=== Section Start ===
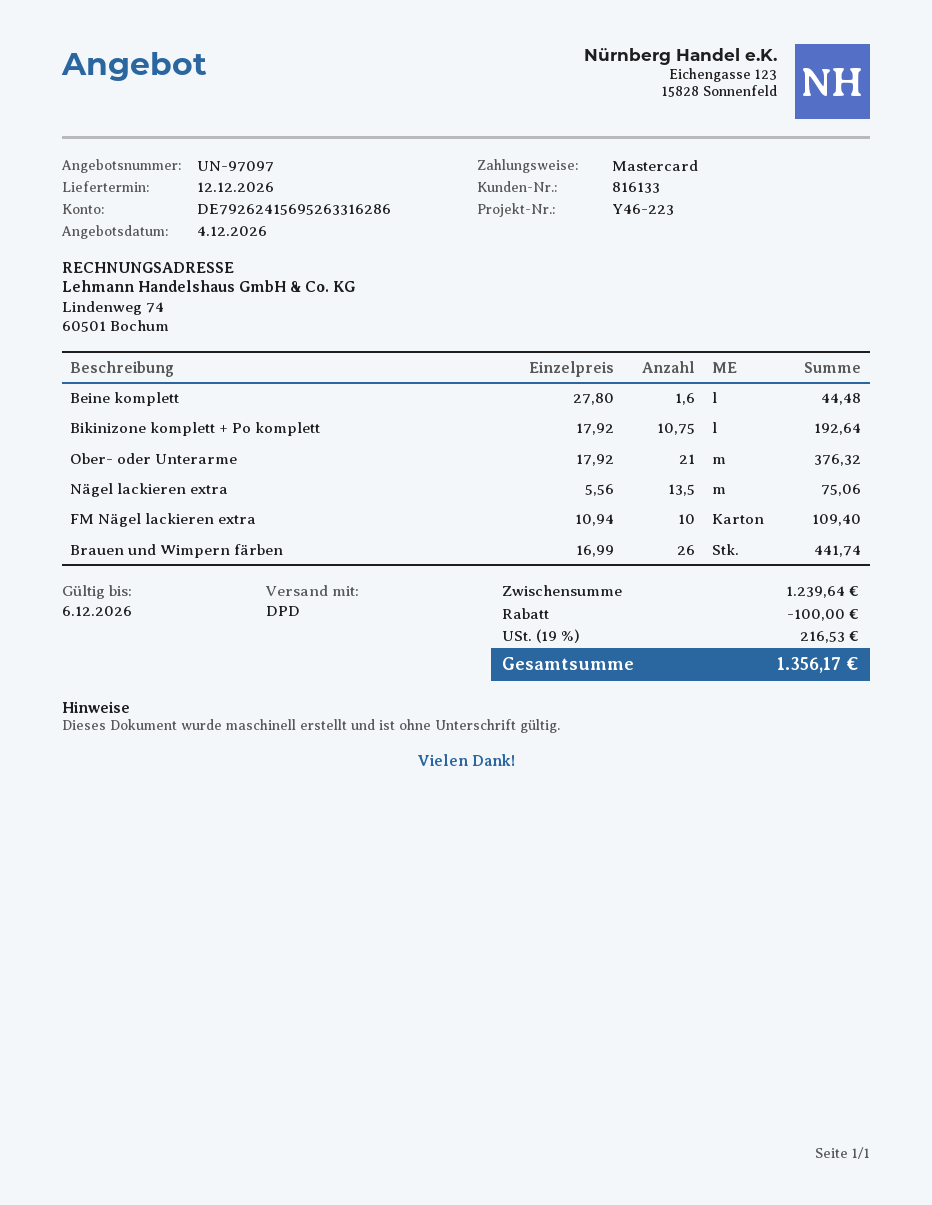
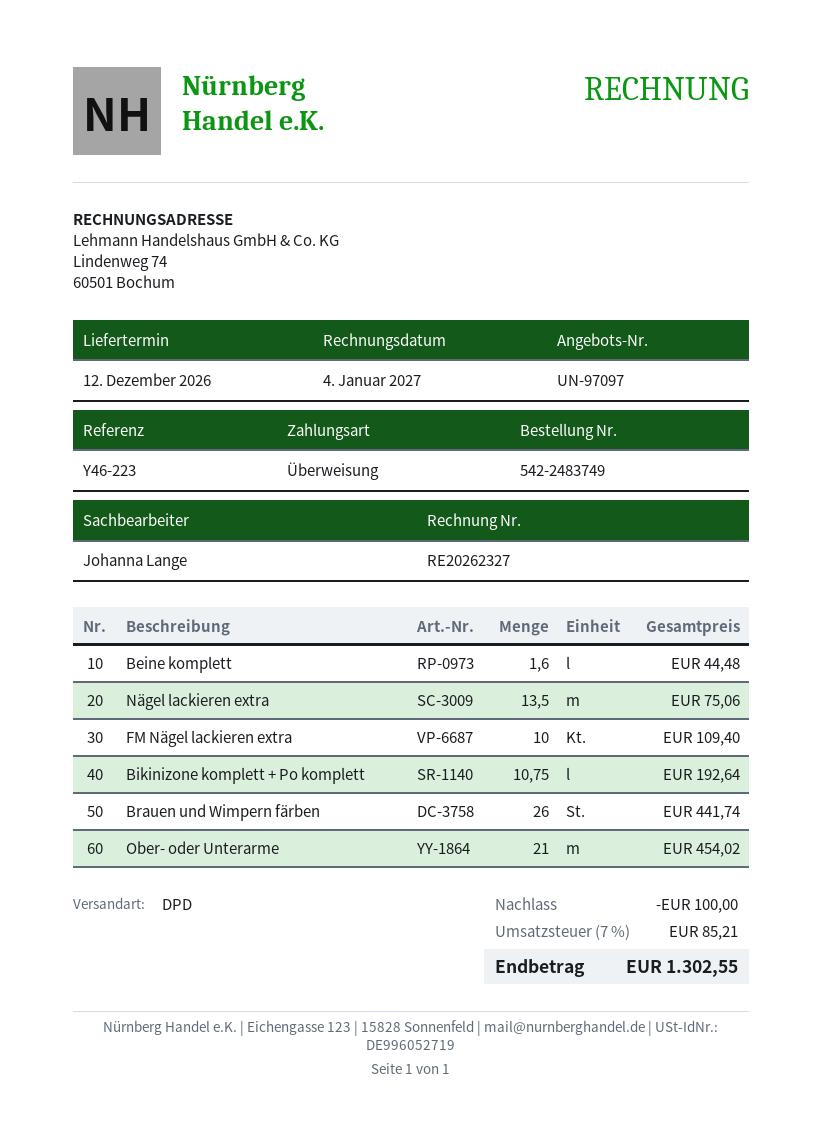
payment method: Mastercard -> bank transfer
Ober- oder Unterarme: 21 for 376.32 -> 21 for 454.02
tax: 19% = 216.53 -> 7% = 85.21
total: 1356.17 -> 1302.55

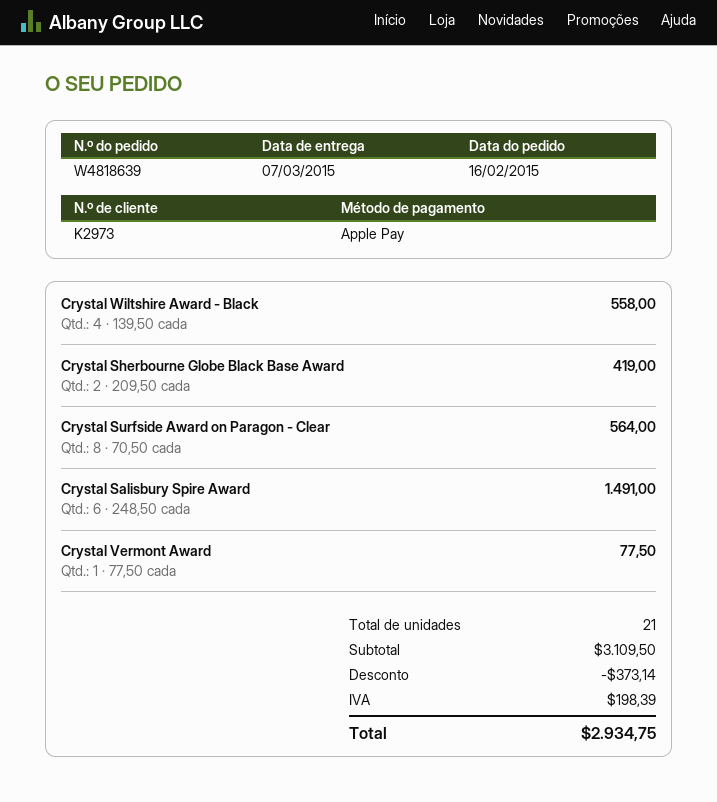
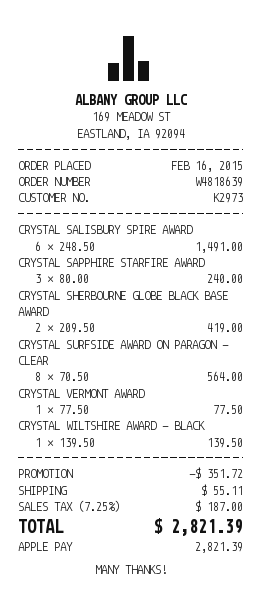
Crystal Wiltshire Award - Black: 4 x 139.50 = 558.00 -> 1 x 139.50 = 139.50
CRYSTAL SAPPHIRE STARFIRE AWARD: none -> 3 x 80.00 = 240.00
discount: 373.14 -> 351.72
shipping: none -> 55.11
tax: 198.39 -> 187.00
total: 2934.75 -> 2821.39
=== Section End ===
> [Directions for this task]:
Each line of the listing is to be retyped exactly, and its pictures are to be dropped.

> [Response to the task]:
payment method: Mastercard -> bank transfer
Ober- oder Unterarme: 21 for 376.32 -> 21 for 454.02
tax: 19% = 216.53 -> 7% = 85.21
total: 1356.17 -> 1302.55

Crystal Wiltshire Award - Black: 4 x 139.50 = 558.00 -> 1 x 139.50 = 139.50
CRYSTAL SAPPHIRE STARFIRE AWARD: none -> 3 x 80.00 = 240.00
discount: 373.14 -> 351.72
shipping: none -> 55.11
tax: 198.39 -> 187.00
total: 2934.75 -> 2821.39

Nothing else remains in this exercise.